A Ninhada

A luz ofuscante da sala de parto refletia-se nas paredes brancas. Após outra contração violenta, Maria de Fátima deixou escapar um grito e desabou, exausta, sobre a mesa. Ah, aquele suplício não tinha mais fim... ela já perdera a conta do tempo que se prolongava aquele martírio. Ser mãe era algo que nunca lhe passara pela cabeça... até que engravidara.

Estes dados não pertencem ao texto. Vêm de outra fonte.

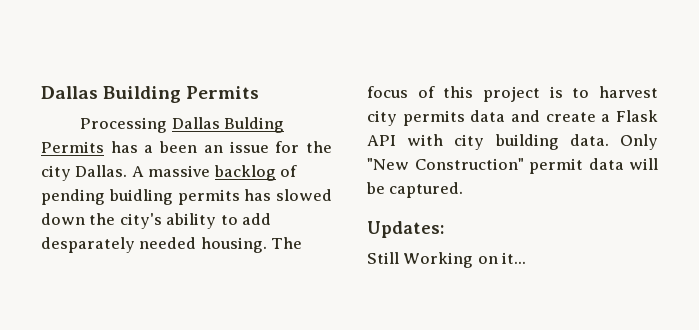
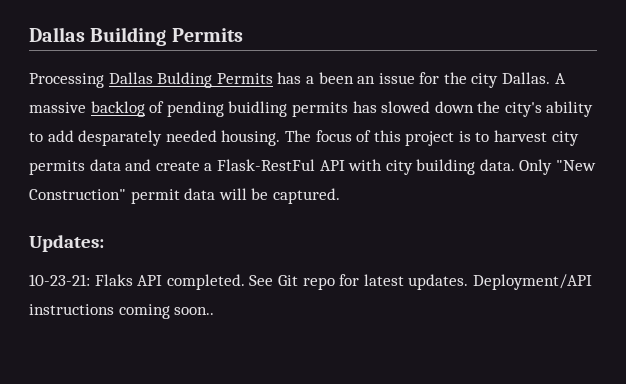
[616,110,658,122] Flask -> [216,159,315,171] Flask-RestFul
[367,252,527,268] Still Working on it... -> [29,274,592,290] [29,304,215,319] 10-23-21: Flaks API completed. See Git repo for latest updates. Deployment/API instructions coming soon..

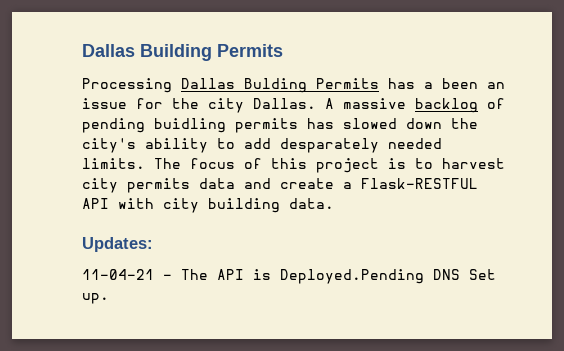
[221,130,281,146] housing. -> [82,158,145,169] limits.
[216,159,315,171] Flask-RestFul -> [361,178,478,189] Flask-RESTFUL
[519,159,597,175] [29,188,340,204] [29,235,104,252] [29,274,592,290] [29,304,215,319] Only "New Construction" permit data will be captured. // Updates: // 10-23-21: Flaks API completed. See Git repo for latest updates. Deployment/API instructions coming soon.. -> [82,237,153,252] [82,269,496,284] [82,293,109,304] // Updates: // 11-04-21 - The API is Deployed.Pending DNS Set up.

O mais angustiante, o pior de tudo é que Maria de Fátima não sabia como engravidara, jamais estivera com homem algum, era virgem. Era uma jovem bonita, mas de temperamento retraído, que sempre vivera isolada numa propriedade rural com seus pais, tratando de bichos e plantas, sonhando um dia ir para a cidade e prestar vestibular para Veterinária... Maria de Fátima sempre tivera por todas as espécies de animais um amor especial. Retorceu-se noutra contração alucinante. A compassiva Irmã de Caridade, que era a parteira do pequeno hospital, enxugou com uma toalha sua fronte orvalhada de suor.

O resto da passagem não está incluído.